Ten years worth of returns for everyone of the seventeen categories of equity funds that they've got. And they compared dollar-weighted returns to time-weighted returns. Time-weighted returns of the returns you see in the prospectus of the returns you see in the advertisements. Dollar-weighted returns taken to account investor cash flows. In every one of those seventeen categories dollar-weighted returns were less than the time-weighted returns. All right.
Which meant that individuals got in after good performance and got out after bad performance and so they were buying high and selling low. So they take this mutual fund industry which produces a bunch of products that are not great to start with and then they screw it up by chasing hot performance. Right. No, absolutely. After things turn cold. Yeah. It's definitely a problem with individuals. So your. An institution too.
Right. So your recommendation for individuals basically is to is to invest in index funds. And and and the your recommended asset allocation at this point would be for an equity oriented investor would be what. So thirty percent in US stocks. Fifteen percent in treasury bonds. Fifteen percent in treasury inflation protected securities. And then in in my book I talk about twenty percent in reeds. I've got a fifteen percent allocation to foreign developed equities and a and a five percent allocation to emerging markets.
Which I think you've up to ten percent. Right. And emerging markets at this point. So I think I probably would put some more in emerging markets. Maybe move that from five to ten and take the reeds and move it from twenty to fifteen. But that would be a basic kind of equity oriented growth oriented portfolio that that would you think would provide the kind of diversification that you need.

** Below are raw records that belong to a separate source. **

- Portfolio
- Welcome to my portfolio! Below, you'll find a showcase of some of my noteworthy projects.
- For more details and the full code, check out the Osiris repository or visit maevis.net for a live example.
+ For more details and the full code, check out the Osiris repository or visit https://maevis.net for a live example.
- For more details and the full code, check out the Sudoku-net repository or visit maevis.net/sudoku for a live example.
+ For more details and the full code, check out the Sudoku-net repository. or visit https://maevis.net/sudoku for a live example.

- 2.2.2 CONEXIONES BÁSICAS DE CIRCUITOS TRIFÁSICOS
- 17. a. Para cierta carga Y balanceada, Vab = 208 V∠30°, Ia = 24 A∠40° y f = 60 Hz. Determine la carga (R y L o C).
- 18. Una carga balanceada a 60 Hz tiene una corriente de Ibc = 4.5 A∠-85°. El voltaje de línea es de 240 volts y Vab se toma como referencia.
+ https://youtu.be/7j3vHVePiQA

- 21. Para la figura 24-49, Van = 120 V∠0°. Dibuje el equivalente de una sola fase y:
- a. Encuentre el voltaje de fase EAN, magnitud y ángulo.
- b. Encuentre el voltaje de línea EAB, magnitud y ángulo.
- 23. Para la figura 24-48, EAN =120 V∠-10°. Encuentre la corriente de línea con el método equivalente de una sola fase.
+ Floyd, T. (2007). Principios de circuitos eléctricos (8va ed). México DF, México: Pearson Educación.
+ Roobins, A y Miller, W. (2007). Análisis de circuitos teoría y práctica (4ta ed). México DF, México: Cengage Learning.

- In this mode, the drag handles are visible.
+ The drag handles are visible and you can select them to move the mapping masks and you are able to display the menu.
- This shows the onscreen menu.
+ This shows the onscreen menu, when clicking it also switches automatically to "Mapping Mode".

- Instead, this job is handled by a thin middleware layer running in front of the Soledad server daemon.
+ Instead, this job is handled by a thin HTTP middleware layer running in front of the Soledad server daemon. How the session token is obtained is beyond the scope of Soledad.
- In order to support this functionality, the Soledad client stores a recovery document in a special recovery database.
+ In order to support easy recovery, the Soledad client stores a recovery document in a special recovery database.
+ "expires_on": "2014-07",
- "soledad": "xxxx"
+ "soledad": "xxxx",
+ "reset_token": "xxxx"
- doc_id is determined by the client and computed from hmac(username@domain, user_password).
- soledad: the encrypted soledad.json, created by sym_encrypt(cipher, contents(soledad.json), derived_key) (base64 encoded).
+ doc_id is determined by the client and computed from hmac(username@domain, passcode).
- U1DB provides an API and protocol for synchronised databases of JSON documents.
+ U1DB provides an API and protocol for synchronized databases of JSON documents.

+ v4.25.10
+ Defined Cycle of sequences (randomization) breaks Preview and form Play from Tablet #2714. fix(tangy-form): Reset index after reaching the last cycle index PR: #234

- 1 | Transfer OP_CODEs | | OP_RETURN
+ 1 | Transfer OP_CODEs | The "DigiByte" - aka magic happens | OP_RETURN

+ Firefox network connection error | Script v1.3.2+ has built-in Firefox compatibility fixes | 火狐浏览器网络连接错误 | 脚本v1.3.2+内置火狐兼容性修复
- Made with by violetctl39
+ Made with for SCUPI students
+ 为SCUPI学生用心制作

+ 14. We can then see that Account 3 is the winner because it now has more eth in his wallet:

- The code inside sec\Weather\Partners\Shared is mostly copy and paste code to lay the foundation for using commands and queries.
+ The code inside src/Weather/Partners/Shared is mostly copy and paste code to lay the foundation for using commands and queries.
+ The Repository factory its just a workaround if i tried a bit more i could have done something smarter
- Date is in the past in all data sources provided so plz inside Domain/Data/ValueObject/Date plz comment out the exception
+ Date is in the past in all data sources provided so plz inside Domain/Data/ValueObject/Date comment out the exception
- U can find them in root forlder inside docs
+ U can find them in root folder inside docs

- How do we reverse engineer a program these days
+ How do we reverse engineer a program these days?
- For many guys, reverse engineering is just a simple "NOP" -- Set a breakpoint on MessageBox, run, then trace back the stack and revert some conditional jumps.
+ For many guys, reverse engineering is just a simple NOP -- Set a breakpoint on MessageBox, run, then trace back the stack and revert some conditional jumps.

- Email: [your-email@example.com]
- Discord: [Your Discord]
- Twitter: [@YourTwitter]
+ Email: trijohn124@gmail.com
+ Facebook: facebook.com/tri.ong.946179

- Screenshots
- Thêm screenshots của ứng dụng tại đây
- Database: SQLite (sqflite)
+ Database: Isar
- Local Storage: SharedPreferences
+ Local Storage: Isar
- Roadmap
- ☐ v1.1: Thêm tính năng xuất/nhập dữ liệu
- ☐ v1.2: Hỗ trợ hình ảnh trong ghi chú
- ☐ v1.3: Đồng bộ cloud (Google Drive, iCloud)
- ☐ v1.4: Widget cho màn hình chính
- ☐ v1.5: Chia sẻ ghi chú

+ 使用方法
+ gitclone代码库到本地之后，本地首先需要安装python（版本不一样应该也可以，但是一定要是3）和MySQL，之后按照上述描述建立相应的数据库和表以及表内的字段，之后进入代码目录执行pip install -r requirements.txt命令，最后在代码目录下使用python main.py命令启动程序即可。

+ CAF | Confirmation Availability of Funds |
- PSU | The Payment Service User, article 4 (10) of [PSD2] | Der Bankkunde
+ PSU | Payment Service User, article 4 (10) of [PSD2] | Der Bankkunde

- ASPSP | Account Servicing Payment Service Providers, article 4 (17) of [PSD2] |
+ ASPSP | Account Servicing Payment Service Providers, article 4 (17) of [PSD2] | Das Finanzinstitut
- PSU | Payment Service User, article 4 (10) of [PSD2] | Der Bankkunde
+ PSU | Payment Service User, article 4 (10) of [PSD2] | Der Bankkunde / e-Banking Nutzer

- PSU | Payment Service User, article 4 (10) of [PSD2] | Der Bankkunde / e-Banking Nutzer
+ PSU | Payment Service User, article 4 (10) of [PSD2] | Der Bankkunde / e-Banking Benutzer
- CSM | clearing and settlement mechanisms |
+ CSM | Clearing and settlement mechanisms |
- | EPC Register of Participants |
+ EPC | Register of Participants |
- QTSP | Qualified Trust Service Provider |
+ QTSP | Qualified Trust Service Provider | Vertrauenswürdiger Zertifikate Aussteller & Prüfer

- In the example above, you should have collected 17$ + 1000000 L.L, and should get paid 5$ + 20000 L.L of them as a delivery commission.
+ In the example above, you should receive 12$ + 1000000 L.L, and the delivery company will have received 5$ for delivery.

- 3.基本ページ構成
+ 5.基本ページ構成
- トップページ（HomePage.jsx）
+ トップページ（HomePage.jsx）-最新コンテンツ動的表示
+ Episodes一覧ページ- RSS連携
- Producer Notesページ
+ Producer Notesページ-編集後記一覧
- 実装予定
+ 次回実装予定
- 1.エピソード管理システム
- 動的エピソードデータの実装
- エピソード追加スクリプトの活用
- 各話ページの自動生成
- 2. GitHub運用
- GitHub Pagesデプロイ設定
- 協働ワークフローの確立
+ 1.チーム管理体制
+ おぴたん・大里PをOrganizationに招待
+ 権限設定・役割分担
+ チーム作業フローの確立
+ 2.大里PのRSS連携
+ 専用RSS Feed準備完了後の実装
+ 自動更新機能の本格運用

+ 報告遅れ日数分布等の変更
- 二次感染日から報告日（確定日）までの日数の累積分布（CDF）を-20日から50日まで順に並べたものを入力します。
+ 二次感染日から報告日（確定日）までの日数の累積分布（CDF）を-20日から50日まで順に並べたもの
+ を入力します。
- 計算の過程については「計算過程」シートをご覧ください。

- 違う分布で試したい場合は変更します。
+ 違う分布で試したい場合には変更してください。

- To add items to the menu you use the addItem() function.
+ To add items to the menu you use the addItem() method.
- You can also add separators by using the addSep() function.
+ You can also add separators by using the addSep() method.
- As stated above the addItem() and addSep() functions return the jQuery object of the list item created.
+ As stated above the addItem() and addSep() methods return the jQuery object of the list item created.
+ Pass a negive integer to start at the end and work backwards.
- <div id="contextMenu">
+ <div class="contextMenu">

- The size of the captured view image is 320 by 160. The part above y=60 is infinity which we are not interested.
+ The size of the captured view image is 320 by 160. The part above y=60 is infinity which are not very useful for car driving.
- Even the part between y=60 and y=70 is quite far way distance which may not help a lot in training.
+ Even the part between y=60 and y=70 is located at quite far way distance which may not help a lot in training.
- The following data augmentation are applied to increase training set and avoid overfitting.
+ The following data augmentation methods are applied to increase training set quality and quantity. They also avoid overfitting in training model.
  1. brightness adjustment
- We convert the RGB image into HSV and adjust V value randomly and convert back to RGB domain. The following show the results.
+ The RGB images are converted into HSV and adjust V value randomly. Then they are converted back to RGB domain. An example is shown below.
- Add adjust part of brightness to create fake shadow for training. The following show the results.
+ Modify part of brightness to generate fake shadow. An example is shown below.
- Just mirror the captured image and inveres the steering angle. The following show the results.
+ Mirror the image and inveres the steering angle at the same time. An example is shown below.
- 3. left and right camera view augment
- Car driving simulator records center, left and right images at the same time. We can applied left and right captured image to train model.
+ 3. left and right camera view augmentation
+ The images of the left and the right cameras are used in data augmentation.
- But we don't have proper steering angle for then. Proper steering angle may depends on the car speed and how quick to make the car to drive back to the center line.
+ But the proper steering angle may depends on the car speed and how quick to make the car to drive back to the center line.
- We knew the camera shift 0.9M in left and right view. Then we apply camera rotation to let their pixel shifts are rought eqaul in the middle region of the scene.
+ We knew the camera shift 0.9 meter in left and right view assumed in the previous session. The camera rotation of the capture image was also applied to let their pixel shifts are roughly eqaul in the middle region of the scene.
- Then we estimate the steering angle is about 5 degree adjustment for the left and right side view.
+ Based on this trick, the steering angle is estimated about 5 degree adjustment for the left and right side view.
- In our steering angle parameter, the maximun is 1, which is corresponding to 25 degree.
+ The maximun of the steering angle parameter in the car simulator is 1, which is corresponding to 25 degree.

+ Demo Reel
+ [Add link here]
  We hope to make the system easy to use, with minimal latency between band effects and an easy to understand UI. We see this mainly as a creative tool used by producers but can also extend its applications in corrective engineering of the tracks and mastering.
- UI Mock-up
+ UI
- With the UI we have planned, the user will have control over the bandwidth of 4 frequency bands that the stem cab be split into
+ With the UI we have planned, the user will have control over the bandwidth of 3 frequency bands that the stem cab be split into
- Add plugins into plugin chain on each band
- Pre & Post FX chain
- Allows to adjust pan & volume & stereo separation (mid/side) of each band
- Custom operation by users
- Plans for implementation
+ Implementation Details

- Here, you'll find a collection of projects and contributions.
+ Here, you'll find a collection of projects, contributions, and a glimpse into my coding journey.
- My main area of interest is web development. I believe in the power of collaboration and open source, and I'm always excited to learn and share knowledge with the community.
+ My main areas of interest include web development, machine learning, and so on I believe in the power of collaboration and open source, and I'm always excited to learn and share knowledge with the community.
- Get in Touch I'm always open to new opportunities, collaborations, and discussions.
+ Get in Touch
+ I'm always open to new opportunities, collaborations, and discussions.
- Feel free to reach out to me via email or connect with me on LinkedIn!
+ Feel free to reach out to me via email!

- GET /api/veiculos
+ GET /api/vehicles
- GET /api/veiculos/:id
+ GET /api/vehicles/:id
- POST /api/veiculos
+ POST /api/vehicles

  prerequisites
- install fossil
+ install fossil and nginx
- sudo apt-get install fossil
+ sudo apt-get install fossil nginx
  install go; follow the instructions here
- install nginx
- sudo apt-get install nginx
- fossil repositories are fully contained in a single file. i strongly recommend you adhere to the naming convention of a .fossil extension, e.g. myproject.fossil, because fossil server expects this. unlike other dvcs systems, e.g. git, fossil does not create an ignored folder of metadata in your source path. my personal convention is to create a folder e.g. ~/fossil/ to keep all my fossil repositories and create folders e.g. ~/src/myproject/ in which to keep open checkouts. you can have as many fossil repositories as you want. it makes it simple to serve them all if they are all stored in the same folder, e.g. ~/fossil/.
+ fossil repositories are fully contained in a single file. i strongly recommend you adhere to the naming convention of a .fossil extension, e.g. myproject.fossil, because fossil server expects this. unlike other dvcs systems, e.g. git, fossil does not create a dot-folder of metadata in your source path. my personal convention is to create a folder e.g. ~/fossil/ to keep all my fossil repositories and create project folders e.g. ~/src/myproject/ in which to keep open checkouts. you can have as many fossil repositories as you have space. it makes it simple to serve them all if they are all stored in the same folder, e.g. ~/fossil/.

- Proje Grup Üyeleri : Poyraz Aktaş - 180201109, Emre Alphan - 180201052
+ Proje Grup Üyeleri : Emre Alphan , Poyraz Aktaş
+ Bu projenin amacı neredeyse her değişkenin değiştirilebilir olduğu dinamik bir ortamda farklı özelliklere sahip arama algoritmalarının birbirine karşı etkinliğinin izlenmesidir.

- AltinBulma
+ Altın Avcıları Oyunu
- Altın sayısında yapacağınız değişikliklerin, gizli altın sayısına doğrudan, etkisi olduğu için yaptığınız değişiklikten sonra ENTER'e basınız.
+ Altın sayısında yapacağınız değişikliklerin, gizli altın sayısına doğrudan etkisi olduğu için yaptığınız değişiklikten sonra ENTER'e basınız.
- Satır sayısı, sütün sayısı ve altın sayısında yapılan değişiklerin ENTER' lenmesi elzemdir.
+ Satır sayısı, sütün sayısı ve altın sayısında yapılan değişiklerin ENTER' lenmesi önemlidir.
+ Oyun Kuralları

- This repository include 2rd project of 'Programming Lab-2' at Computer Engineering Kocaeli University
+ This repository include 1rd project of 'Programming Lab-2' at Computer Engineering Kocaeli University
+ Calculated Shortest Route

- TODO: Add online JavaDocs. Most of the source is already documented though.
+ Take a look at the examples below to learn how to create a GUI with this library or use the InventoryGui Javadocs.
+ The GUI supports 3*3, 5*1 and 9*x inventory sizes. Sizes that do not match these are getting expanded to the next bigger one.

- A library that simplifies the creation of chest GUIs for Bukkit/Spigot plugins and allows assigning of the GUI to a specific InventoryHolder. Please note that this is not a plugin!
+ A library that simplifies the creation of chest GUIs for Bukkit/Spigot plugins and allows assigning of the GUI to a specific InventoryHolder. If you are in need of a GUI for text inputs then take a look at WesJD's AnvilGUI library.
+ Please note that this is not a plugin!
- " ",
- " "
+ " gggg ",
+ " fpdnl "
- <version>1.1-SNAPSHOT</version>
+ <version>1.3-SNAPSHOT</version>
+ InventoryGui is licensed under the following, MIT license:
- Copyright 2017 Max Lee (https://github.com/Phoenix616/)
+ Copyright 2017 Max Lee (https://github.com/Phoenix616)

And you know and I guess another question is for a lot of our viewers are older. They're either in retirement or they're nearing retirement. So how does that change the equation? How defensive should we get as we get closer to retirement? Well so so I think that the best way to deal with getting older and moving from let's say the accumulation phase to the consumption phase is simply to keep that risky portfolio intact. But have a portfolio that's a blend of the risky portfolio and a riskless asset like cash or treasury inflation protected securities or something like that.
And so you know when you're in your 30s or 40s or 50s and you're saving for retirement it should probably be a hundred percent in the risky portfolio. But then as you grow older and get to the point where you're going to be actually consuming what it is that you've accumulated to move out of the risky portfolio gradually into a combination of the risky portfolio and cash or treasuries.
Alright that's very helpful. So David Swenson I'm going to have to ask you now for the one investment so the one thing that we should all own some of in a longer diversified portfolio what would it be?
So we talked earlier about the notion that this current crisis is causing us to think more top down. Yes. And this is an investment that addresses some of the concerns that I have coming out of this crisis. We've had this massive fiscal stimulus, massive monetary stimulus.
And it's hard to see how that doesn't translate into pretty substantial inflation or at least a pretty substantial risk of inflation. Down the road. So at some point. Down the road at some point. So treasury inflation protected securities would be the one investment that I would put on the table that should be in every investor's portfolio. And another portfolio diversifier as well which is what they do kind of double duty.